Novel methods to analyze compositionality in single-cell transcriptomics data
Tanya Karagiannis and Eric Reed
Institute for Clinical Research and Health Policy Studies, Tufts Medical Center, Boston, MA
Data Intensive Study Center, Tufts University, Medford, MA
Over the past decade, advances of high-throughput biomolecular measurement technologies have been highlighted by the ability to generate comprehensive biological profiles at the level of individual cells. Of these technologies, single-cell transcriptomics, which generates comprehensive profiles of the expression of gene transcripts, has been most widely utilized due to its cost-effectiveness and power to distinguish cell types at a fine resolution. Accordingly, investigators have unprecedented opportunities to molecularly resolve the landscape of cells that compose individual samples and gain biological insight into diseases and other conditions by characterizing compositional diversity across samples.
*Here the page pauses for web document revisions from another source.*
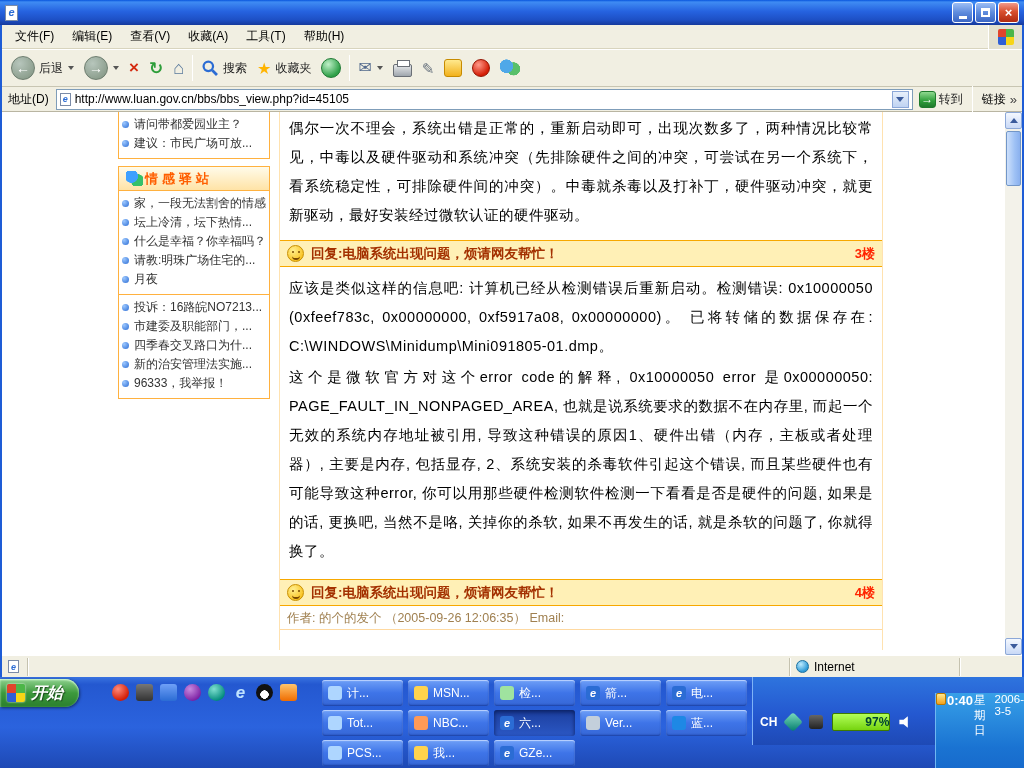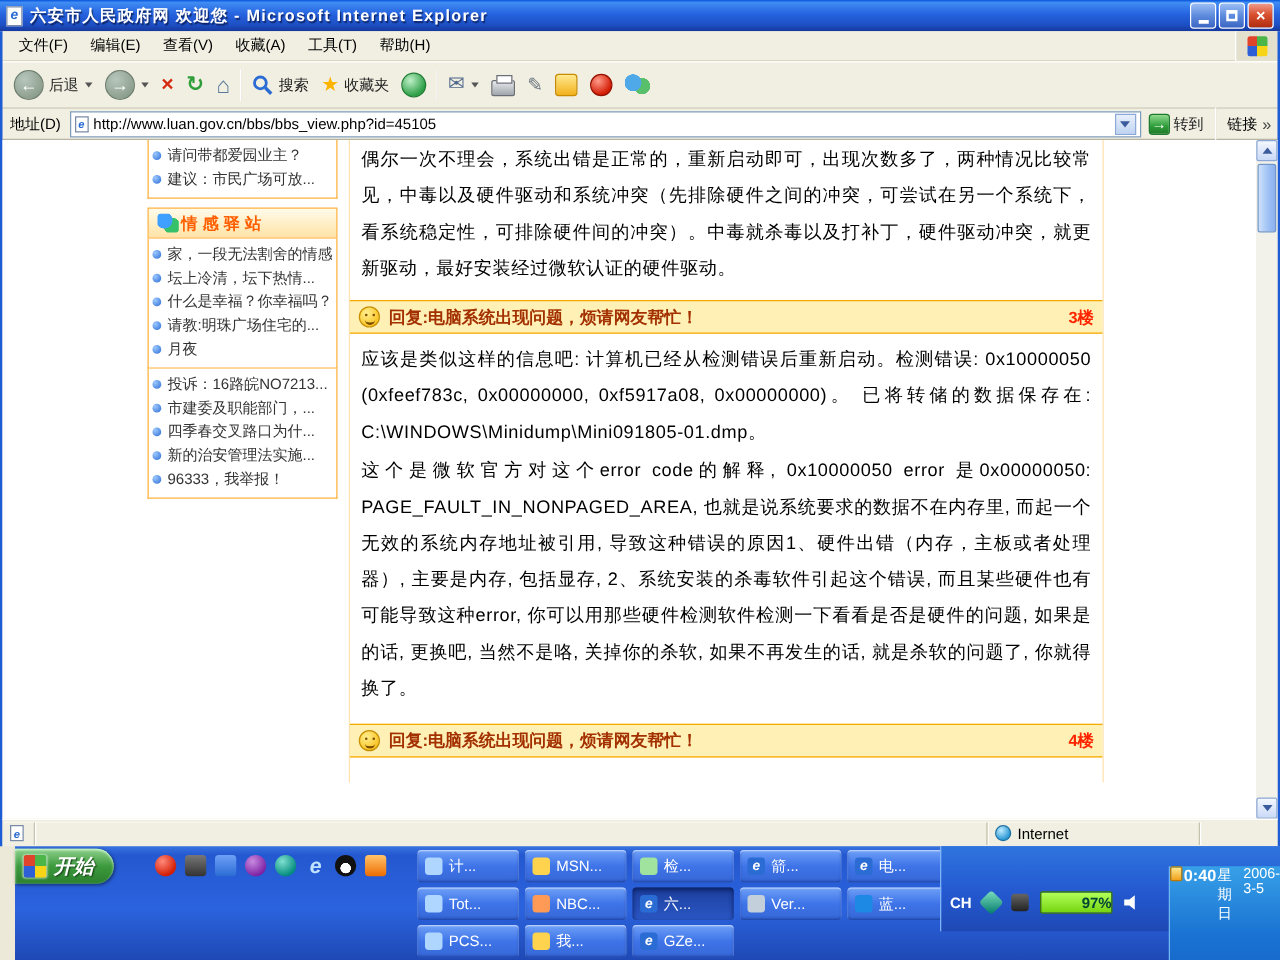--- a/index.html
+++ b/index.html
@@ -216,7 +216,6 @@
     <span class="page-icon">
         <span class="e">e</span>
       </span>
-    <span class="title-text">六安市人民政府网 欢迎您 - Microsoft Internet Explorer</span>
     <span class="win-controls">
       <span class="win-btn">
           <span class="min-glyph"></span>

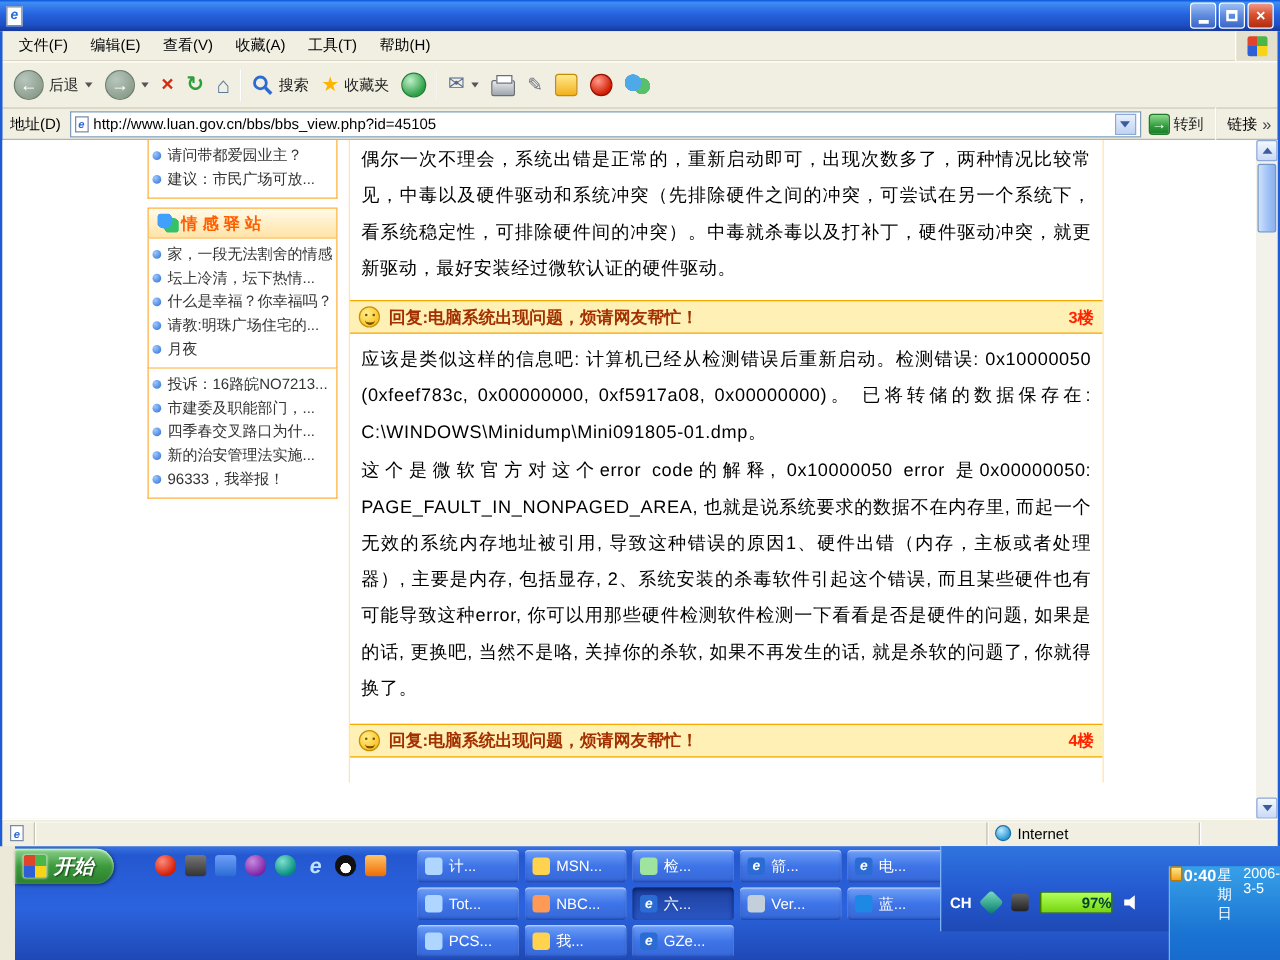--- a/index.html
+++ b/index.html
@@ -406,6 +406,7 @@
           <span class="reply-title">回复:电脑系统出现问题，烦请网友帮忙！</span>
           <span class="reply-floor">4楼</span>
         </div>
+        <div class="author-line">作者: 的个的发个 （2005-09-26 12:06:35） Email:</div>
         <div class="reply-body">
           
         </div>

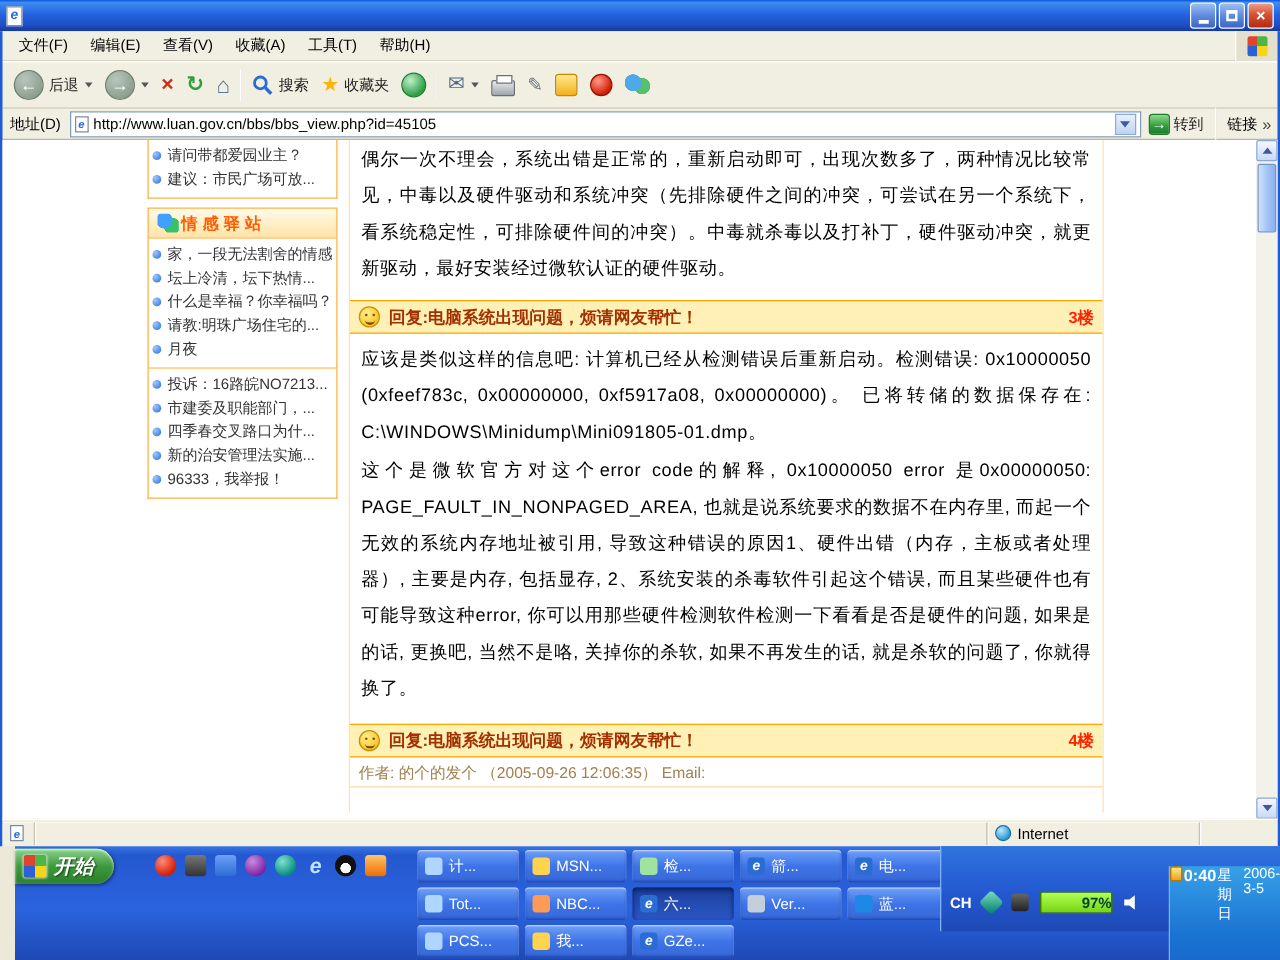--- a/index.html
+++ b/index.html
@@ -152,7 +152,7 @@
   .mini-page .e { color:#2B6CD4; font-size:9px; font-weight:bold; font-style:italic; }
 
   
-  .taskbar { position:absolute; top:677px; left:12px; right:0; height:91px;
+  .taskbar { position:absolute; top:677px; left:0; right:0; height:91px;
     background:linear-gradient(180deg,#3973E0 0%,#2458D0 8%,#2B63DE 55%,#1E49B5 100%); }
   .start-btn { position:absolute; left:0; top:2px; height:28px; padding:0 16px 0 7px;
     border-radius:0 14px 14px 0; display:flex; align-items:center; gap:6px;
To this end, advances in single-cell technologies have coincided with the development of novel analytical methods suited to study these data at a variety of resolutions, e.g., cell-to-cell or sample-to-sample. In this session, we will discuss the development of two such methods, and their application to investigate cell type compositional changes in peripheral blood mononuclear cells (PBMCs) related to aging and extreme old age. The first method is an entropy-based “diversity statistic” for detecting global cell type compositional changes across multiple samples and biological conditions. This method allows for comparison across different cell-type resolutions and through conditional analyses within “cell compartments”, defined by groups of cell types with similar molecular profiles. To delineate these cell compartments, we utilize the second method, a data driven approach to perform nested sub-grouping of cell types estimated via repeated perturbation of the data.